A terceira etapa é o momento que o bebê começa a falar – e essa é uma das preocupações dos pais, que temem que a criança tenha dificuldades de fala por causa do frênulo encurtado. “Muitas crianças desenvolvem a fala normalmente mesmo com o frênulo alterado. Só vão se preocupar com o problema na idade adulta, quando percebem alguma distorção na fala, alguma dificuldade em apresentações orais, ou em relacionamentos. Ele pode ter tido um frênulo funcional a vida toda, mas na vida adulta passa a incomodar”, explica Oliveira.

Não há dados sobre o percentual de bebês que têm alterações no frênulo, nem quantos passam por cirurgia. Um estudo brasileiro, realizado em 2009, acompanhou 260 crianças em idade escolar (6 a 12 anos) e identificou que 18% delas tinham alterações de frênulo e, destas, 75% apresentavam alterações na fala. Na época, a orientação era: na dúvida, corrijam todos (cirurgicamente). 

Mas, segundo Oliveira, o estudo foi feito desconsiderando fatores externos, como condições socioeconômicas, escolaridade dos pais e condições de saúde da criança, que também podem levar a alterações do desenvolvimento da fala e da linguagem. Não existem estudos mais atuais e mais amplos que confirmem essa necessidade cirúrgica para desenvolvimento adequado da fala. “Somente os bebês que realmente não conseguem mamar e que possuem uma alteração significativa são encaminhados para a correção cirúrgica. O que a gente avalia é a função de sucção para ver se ela está nutritiva ou não”, disse.

Tipos de cirurgias

Existem dois procedimentos cirúrgicos diferentes: a frenotomia, que é a retirada parcial do frênulo, quando o profissional faz a “soltura” da membrana (o famoso “pick”); e a frenectomia, que é a retirada total do frênulo. As cirurgias podem ser realizadas pelo cirurgião pediátrico, pelo otorrino ou pelo odontopediatra, com poucos riscos para o bebê. 

“Em geral, ela acontece dentro do berçário e até mesmo no consultório, com anestesia local. O procedimento dura poucos segundos e imediatamente o bebê pode ir direto para o seio da mãe e já fazer a próxima mamada tranquilamente”, disse Oliveira, ao ressaltar que o pós-operatório é mais tranquilo quando a cirurgia é feita em bebês.

Oliveira diz que é preciso sempre avaliar os riscos e benefícios e, por isso, é importante que as famílias sejam bem orientadas sobre a necessidade ou não da cirurgia, mesmo quando a mamada está classificada como funcional. Por se tratar de uma estrutura física embaixo da língua, ela explica que não há exercícios que possam ajudar a soltar o frênulo espontaneamente.

“Não conseguimos alongar, esticar ou soltar o frênulo com exercícios. O que a gente faz em casos que não recomendamos a cirurgia é trabalhar para fortalecer as outras estruturas da boca do bebê, como bochechas e a própria língua para que ele melhore sua mobilidade e aprenda a mamar adequadamente”, finalizou.

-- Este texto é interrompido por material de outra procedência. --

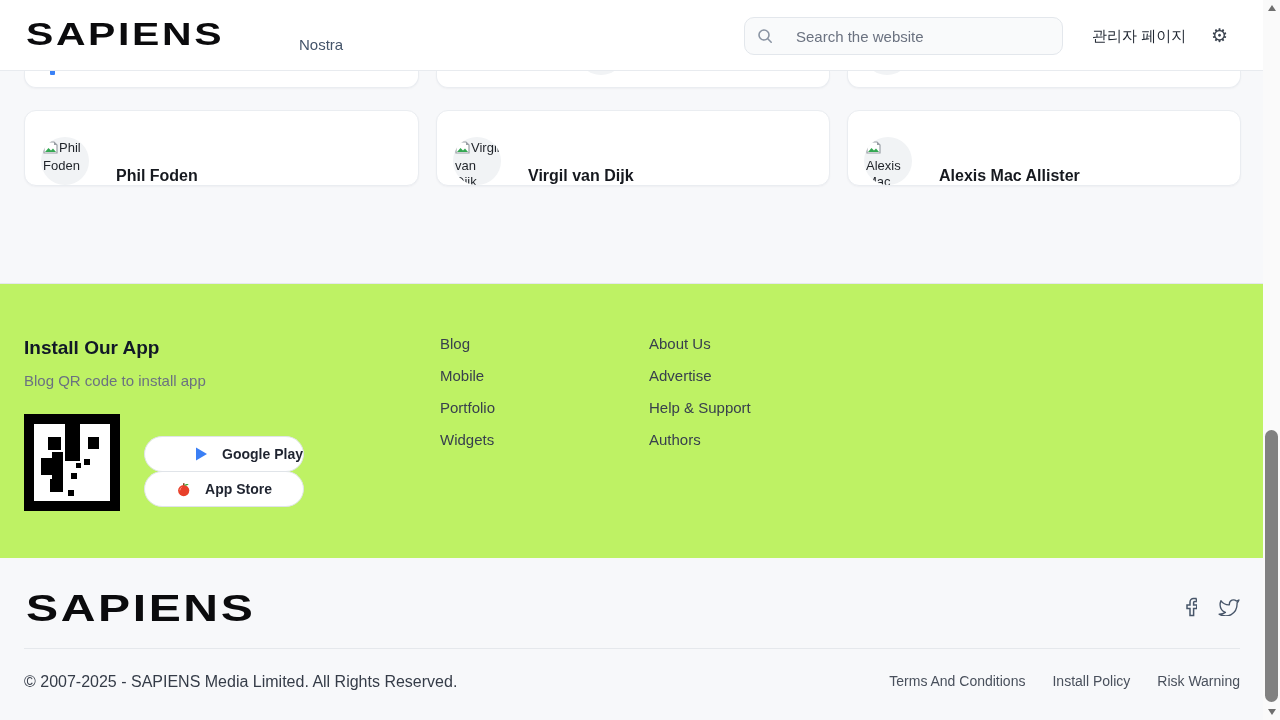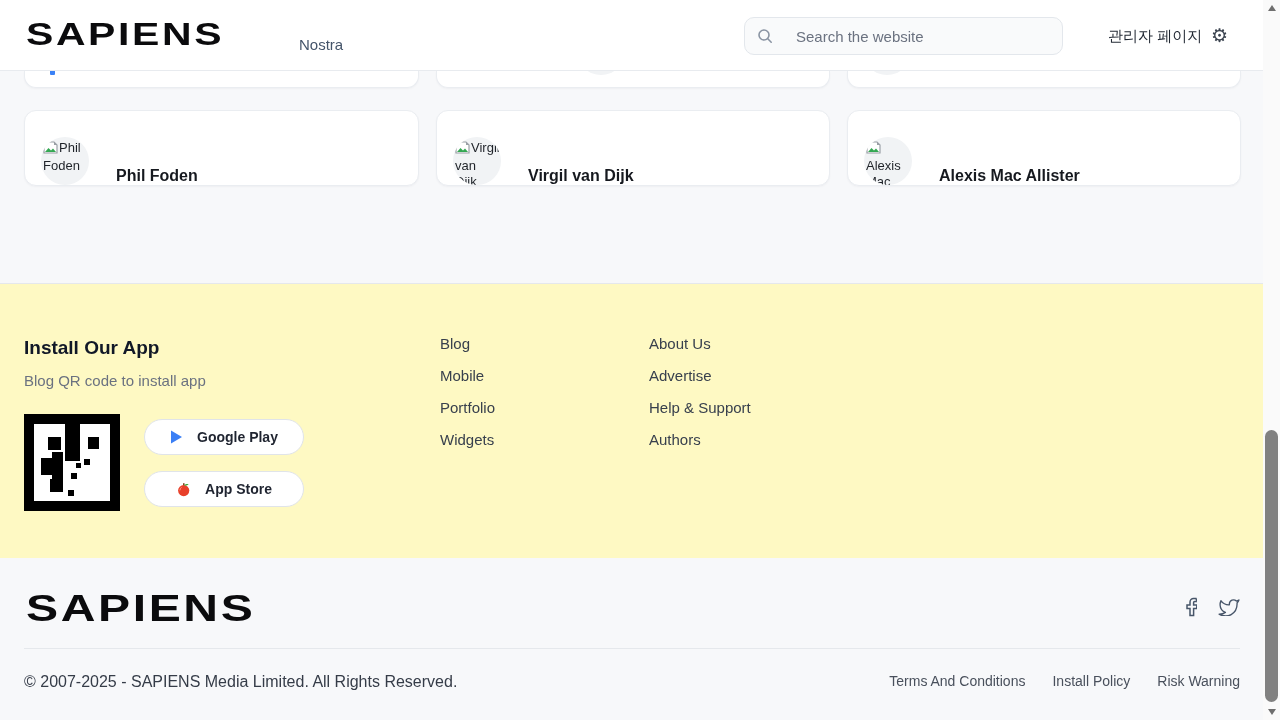--- a/index.html
+++ b/index.html
@@ -15,7 +15,7 @@
   .searchbar { position:absolute; left:744px; top:17px; width:319px; height:38px; background:#f9fafb; border:1px solid #e3e7ec; border-radius:10px; display:flex; align-items:center; padding:0 12px; gap:23px; }
   .searchbar input { border:none; outline:none; background:transparent; font-size:15px; color:#334155; width:100%; font-family:inherit; }
   .searchbar input::placeholder { color:#6b7280; }
-  .admin-link { position:absolute; left:1092px; top:27px; font-size:15px; font-weight:500; color:#1e2530; cursor:pointer; white-space:nowrap;margin-left:16px; }
+  .admin-link { position:absolute; left:1092px; top:27px; font-size:15px; font-weight:500; color:#1e2530; cursor:pointer; white-space:nowrap; }
   .gear { position:absolute; left:1211px; top:24px; font-size:19px; color:#3b434f; cursor:pointer; line-height:24px; }
 
   

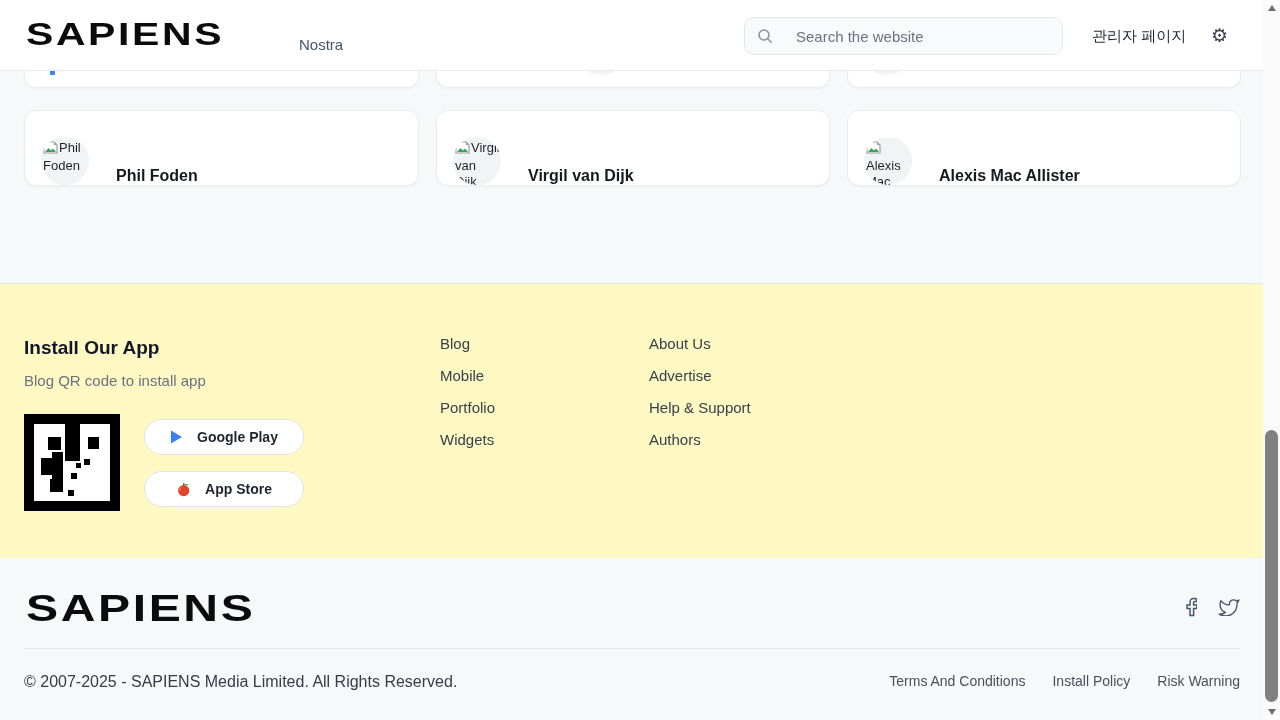--- a/index.html
+++ b/index.html
@@ -30,7 +30,7 @@
   .card-name { font-size:16px; font-weight:600; color:#16191f; white-space:nowrap; }
 
   
-  .footer-main { position:absolute; top:283px; left:0; width:1263px; height:275px; background:#fef9c3; border-top:1px solid #e5e8ec; }
+  .footer-main { position:absolute; top:283px; left:0; width:1263px; height:275px; background:#bef264; border-top:1px solid #e5e8ec; }
   .install-title { position:absolute; left:24px; top:53px; font-size:19px; font-weight:700; color:#111827; }
   .install-sub { position:absolute; left:24px; top:88px; font-size:15px; color:#6b7280; }
   .qr { position:absolute; left:24px; top:130px; width:96px; height:97px; }

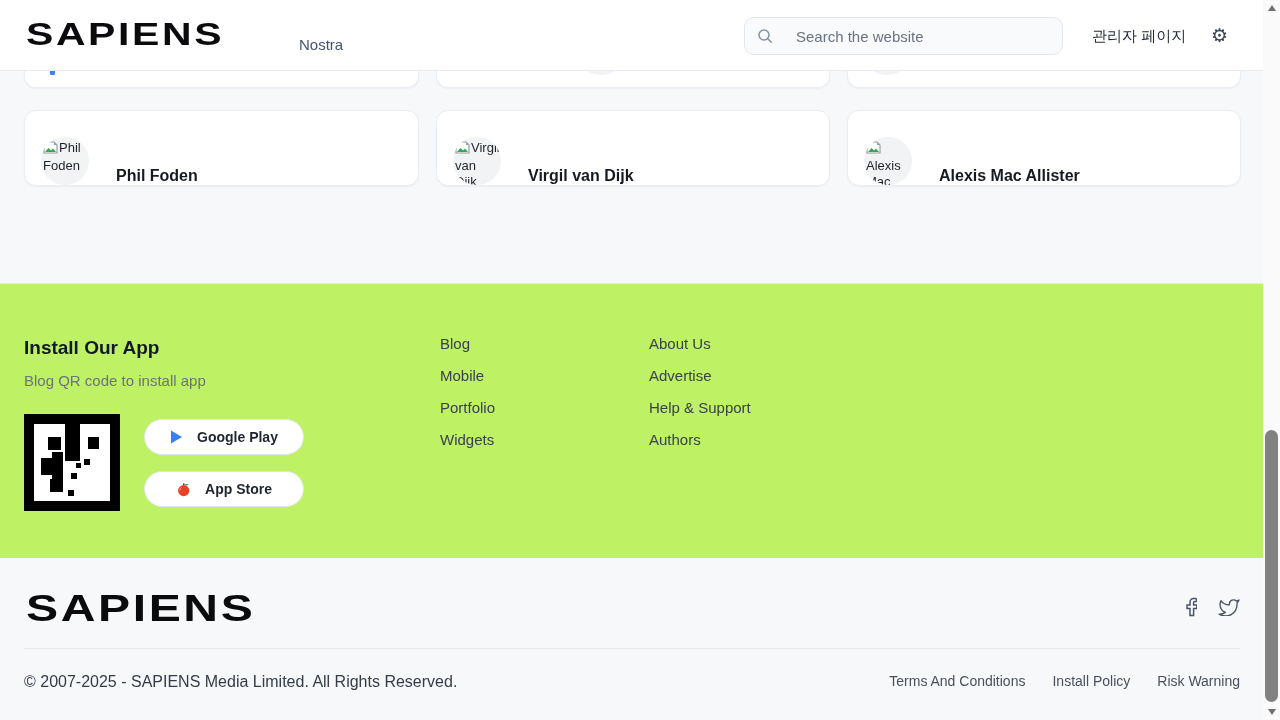--- a/index.html
+++ b/index.html
@@ -35,7 +35,7 @@
   .install-sub { position:absolute; left:24px; top:88px; font-size:15px; color:#6b7280; }
   .qr { position:absolute; left:24px; top:130px; width:96px; height:97px; }
   .store-btn { position:absolute; left:144px; width:160px; height:36px; background:#ffffff; border:1px solid #e0e4e9; border-radius:18px; display:flex; align-items:center; justify-content:center; gap:14px; font-size:14px; font-weight:600; color:#1f2430; cursor:pointer; }
-  .store-btn.gp { top:135px; }
+  .store-btn.gp { top:152px;justify-content:flex-end; }
   .store-btn.as { top:187px; }
   .fcol { position:absolute; top:52px; display:flex; flex-direction:column; gap:17px; }
   .fcol a { font-size:15px; color:#38404d; text-decoration:none; cursor:pointer; line-height:15px; }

A Sociedade Brasileira de Pediatria (SBP) é contra a obrigatoriedade do exame nas maternidades e ressalta a importância desse diagnóstico ser feito por profissional capacitado. Em um posicionamento oficial publicado em seu site, a entidade diz que “um exame clínico bem realizado e uma observação completa de uma mamada podem ser suficientes para o diagnóstico da anquiloglossia, não sendo necessário um protocolo específico para esta avaliação e, menos ainda, a necessidade de uma lei que obrigue sua realização.”

Para a SBP, é preciso estabelecer critérios rigorosos e de avaliação de segurança e eficácia de cirurgias para correção da anquiloglossia, bem como discutir mais detalhadamente o fluxo de seguimento das crianças com diagnóstico dessa condição, principalmente no âmbito do Sistema Único de Saúde (SUS), garantindo a intervenção quando necessária. “Todo e qualquer procedimento que tenha como meta intervir na dinâmica e no sucesso do aleitamento materno deve ter critérios muito bem embasados, estabelecidos e analisados criteriosamente por todos os setores profissionais envolvidos em questão”, finaliza.